===== Extracted records =====

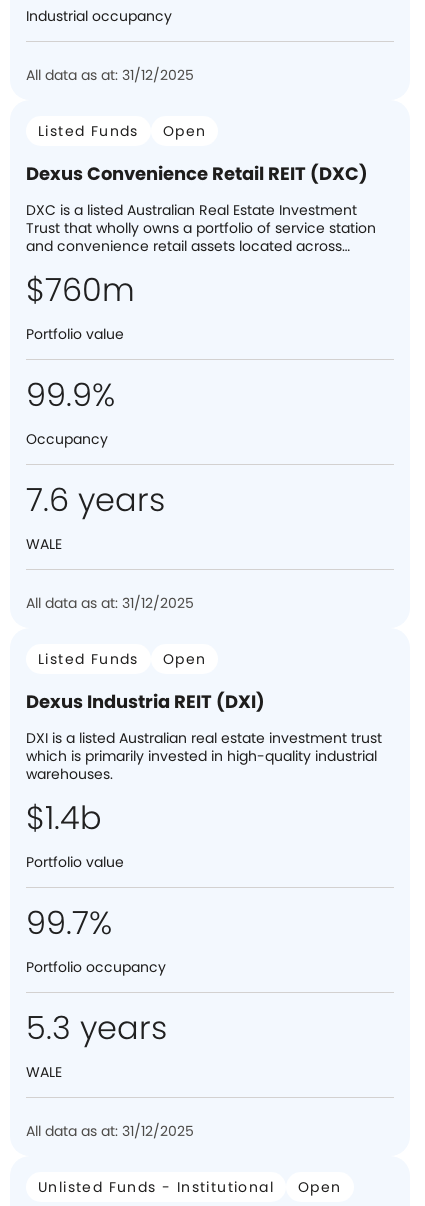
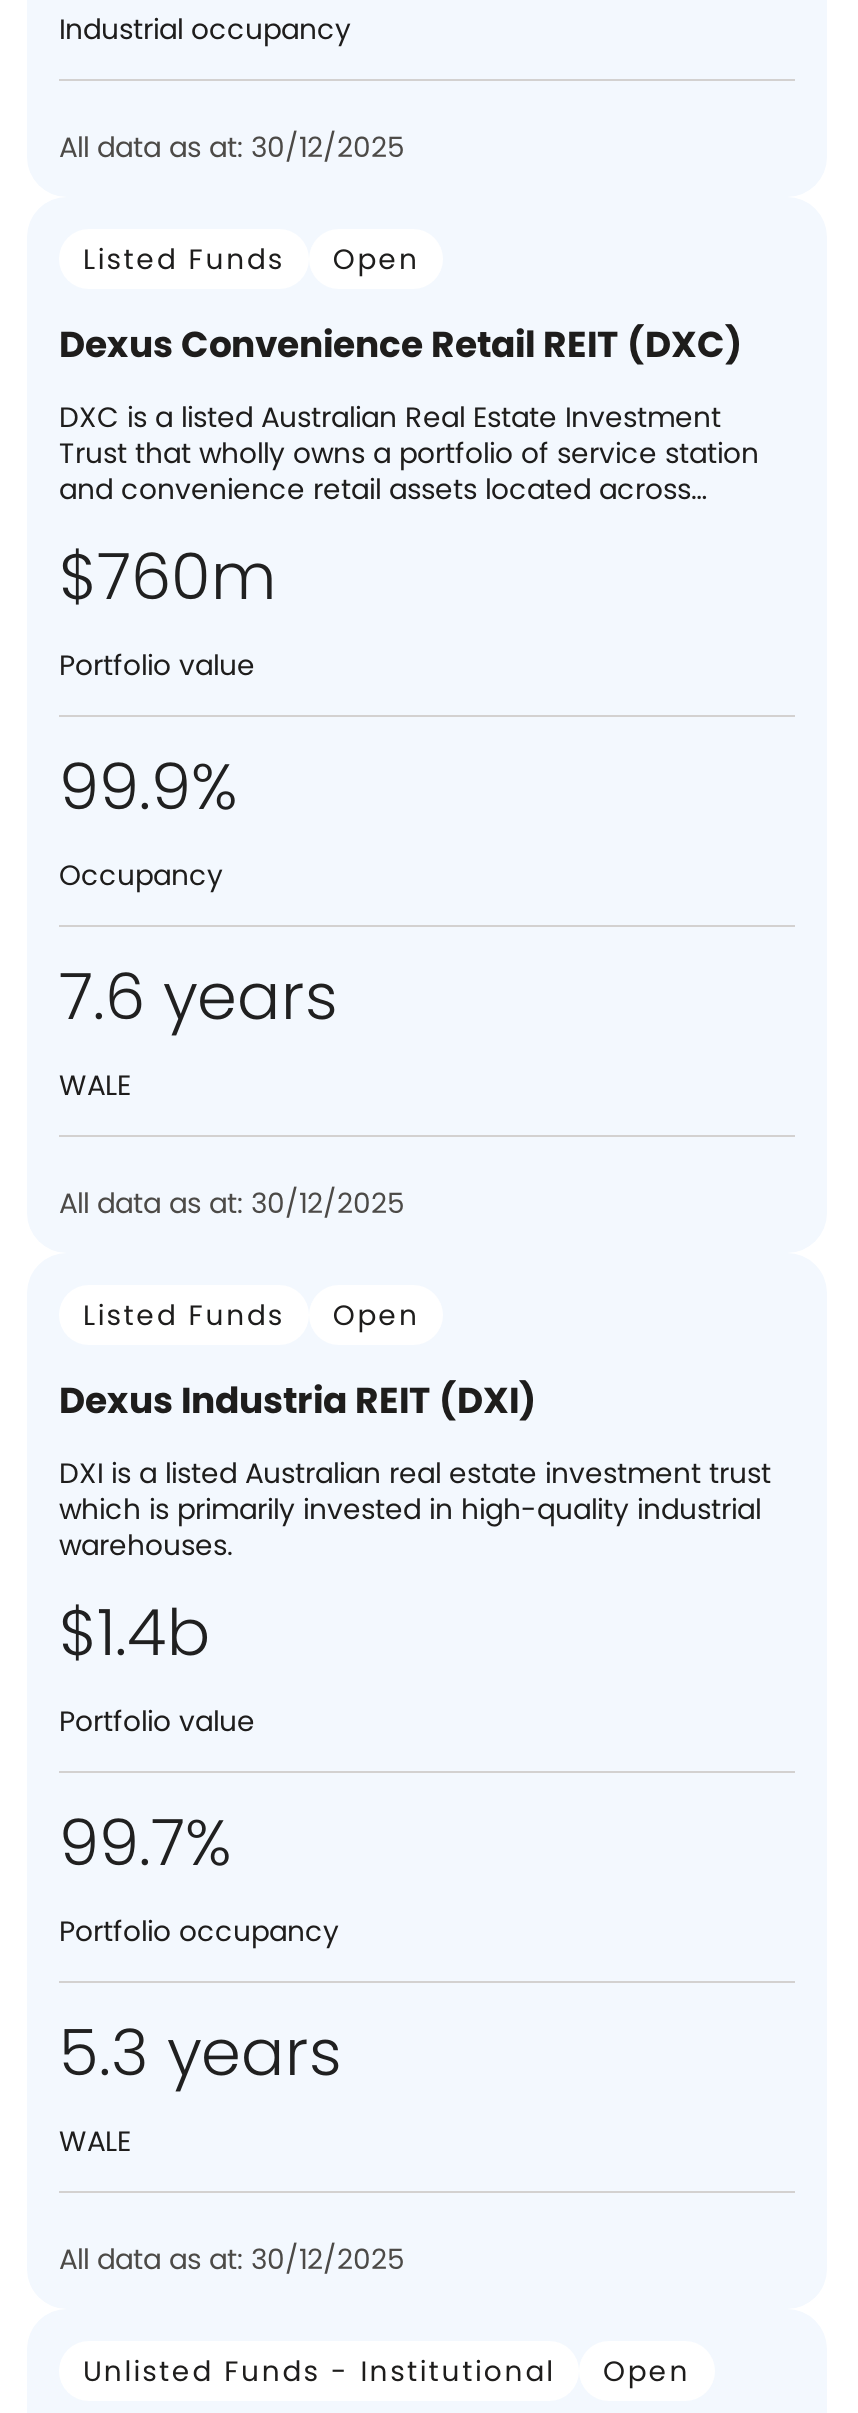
- All data as at: 31/12/2025
+ All data as at: 30/12/2025

- All data as at: 31/12/2025
+ All data as at: 30/12/2025

- All data as at: 31/12/2025
+ All data as at: 30/12/2025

=====

Problem to work on:
Every line above must appear in the answer unchanged, and no picture may appear in it.

Exercise result:
- All data as at: 31/12/2025
+ All data as at: 30/12/2025

- All data as at: 31/12/2025
+ All data as at: 30/12/2025

- All data as at: 31/12/2025
+ All data as at: 30/12/2025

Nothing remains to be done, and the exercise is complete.